++++ Material shown ++++

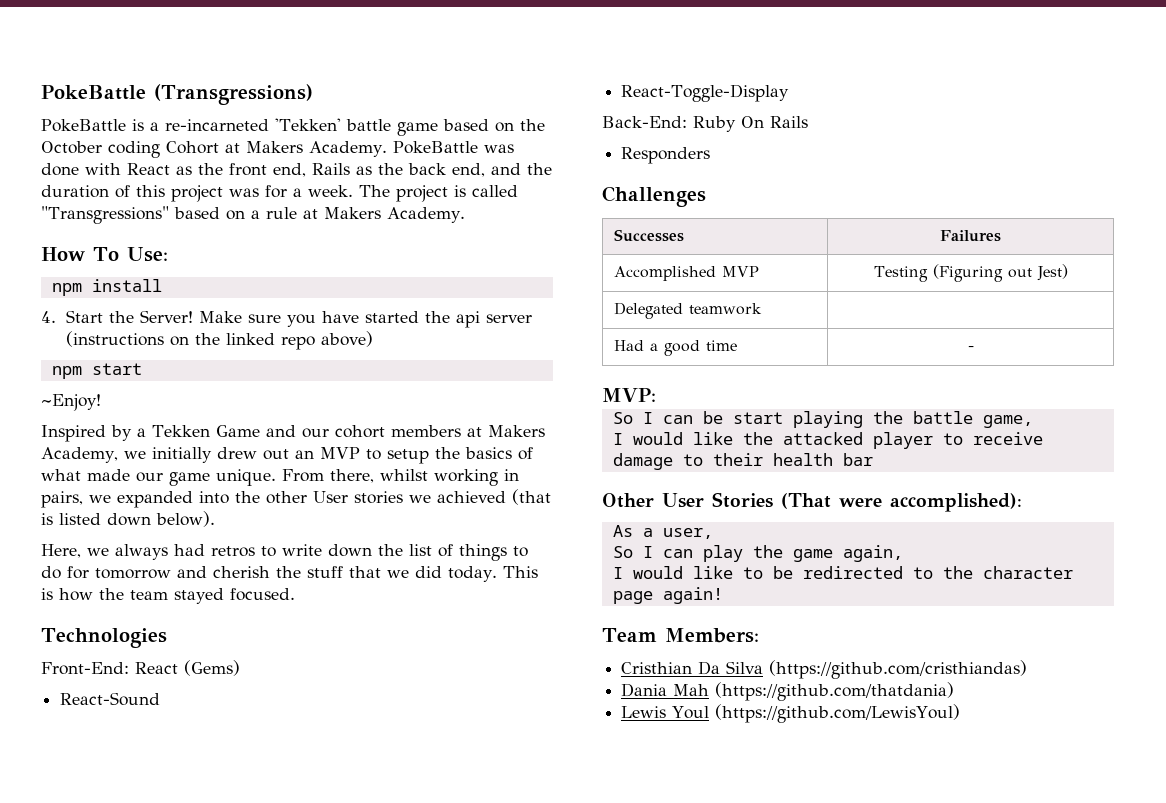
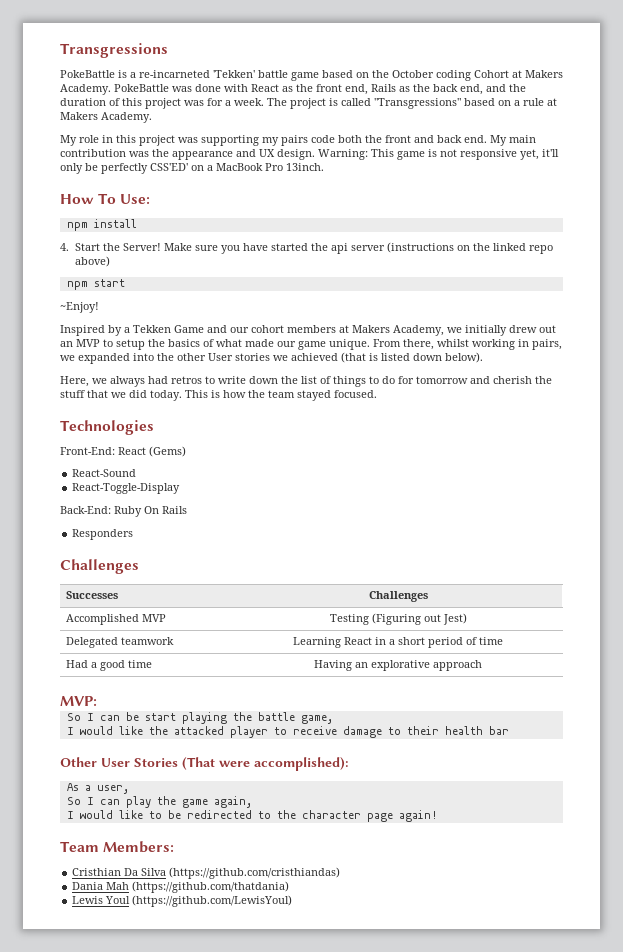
- PokeBattle (Transgressions)
+ Transgressions
+ My role in this project was supporting my pairs code both the front and back end. My main contribution was the appearance and UX design. Warning: This game is not responsive yet, it'll only be perfectly CSS'ED' on a MacBook Pro 13inch.
- Successes | Failures
+ Successes | Challenges
- Delegated teamwork |
+ Delegated teamwork | Learning React in a short period of time
- Had a good time | -
+ Had a good time | Having an explorative approach

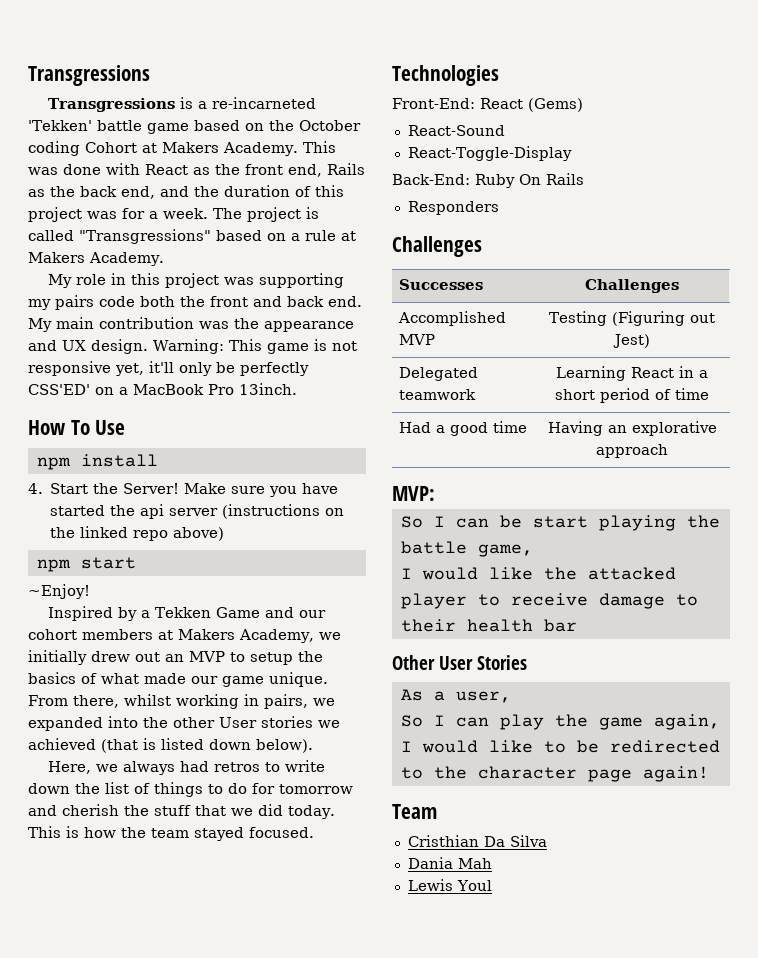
- PokeBattle is a re-incarneted 'Tekken' battle game based on the October coding Cohort at Makers Academy.
+ Transgressions is a re-incarneted 'Tekken' battle game based on the October coding Cohort at Makers Academy.
- PokeBattle was done with React as the front end, Rails as the back end, and the duration of this project was for a week.
+ This was done with React as the front end, Rails as the back end, and the duration of this project was for a week.
- How To Use:
+ How To Use
- Other User Stories (That were accomplished):
+ Other User Stories
- Team Members:
+ Team
- Cristhian Da Silva (https://github.com/cristhiandas)
+ Cristhian Da Silva
- Dania Mah (https://github.com/thatdania)
+ Dania Mah
- Lewis Youl (https://github.com/LewisYoul)
+ Lewis Youl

++++

Requirement: The required answer is the line with "- Lewis Youl (https://github.com/LewisYoul)" plus every line after it to the end of the entries above, transcribed exactly.

Output of the exercise:
- Lewis Youl (https://github.com/LewisYoul)
+ Lewis Youl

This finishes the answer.